TRIPOLI (Reuters) – Tribal leaders will hold more talks on reopening several seized oil export ports in eastern Libya but the government will not negotiate with protesters blocking the ports, Prime Minister Ali Zeidan said on Wednesday.
A mix of tribesmen, militias and civil servants has seized oilfields and ports to press for political and financial demands, knocking Libya’s oil exports down to 110,000 barrels a day from more than one million in July.
Last week, the government had expected a heavily armed autonomy group in eastern Libya to lift the blockage of three ports previously accounting for 600,000 bpd after tribal elders pressured it.
But autonomy leader Ibrahim Jathran declared at the last minute that talks with Tripoli to get a greater share of oil revenues for the east had failed.
Zeidan told reporters that elders from Jathran’s and other tribes in the oil-rich east would hold talks to get the export terminals reopened.
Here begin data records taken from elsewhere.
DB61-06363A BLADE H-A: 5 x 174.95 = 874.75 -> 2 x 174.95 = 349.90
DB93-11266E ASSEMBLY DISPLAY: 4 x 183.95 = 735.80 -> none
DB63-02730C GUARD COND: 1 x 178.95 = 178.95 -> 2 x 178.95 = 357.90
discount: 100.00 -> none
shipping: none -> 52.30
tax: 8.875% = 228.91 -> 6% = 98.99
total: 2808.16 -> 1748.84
“Delegations will go to the region on their initiative,” he said. “They asked the government to give them a chance, which we’ve done, but after this we won’t wait, God willing.”
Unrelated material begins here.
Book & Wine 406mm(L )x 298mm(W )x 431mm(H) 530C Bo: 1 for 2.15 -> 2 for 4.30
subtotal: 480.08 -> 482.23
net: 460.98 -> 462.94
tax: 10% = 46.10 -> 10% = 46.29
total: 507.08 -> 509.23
He did not say what measures the government might take if talks fail again after a previous deadline passed without any action.
In return for opening the ports, Jathran is demanding that corruption in the oil sector be investigated and oil revenues be shared. Zeidan has said the government had investigated corruption in the past and was willing to do so again.
Zeidan also repeated that the government would not recognize the autonomy group, which is campaigning for a system sharing power with the eastern Cyrenaica, the west and southern Fezzan regions.
Zeidan said the loss of oil revenue was posing challenges for the budget, with state income having fallen to 40 percent of what it used to be, without elaborating. But he noted the government had lowered spending and could use surpluses for a few months.
Jathran’s and other militias in the east helped topple Muammar Gaddafi in a 2011 uprising but have kept their weapons, fuelling concerns about instability in the North African country.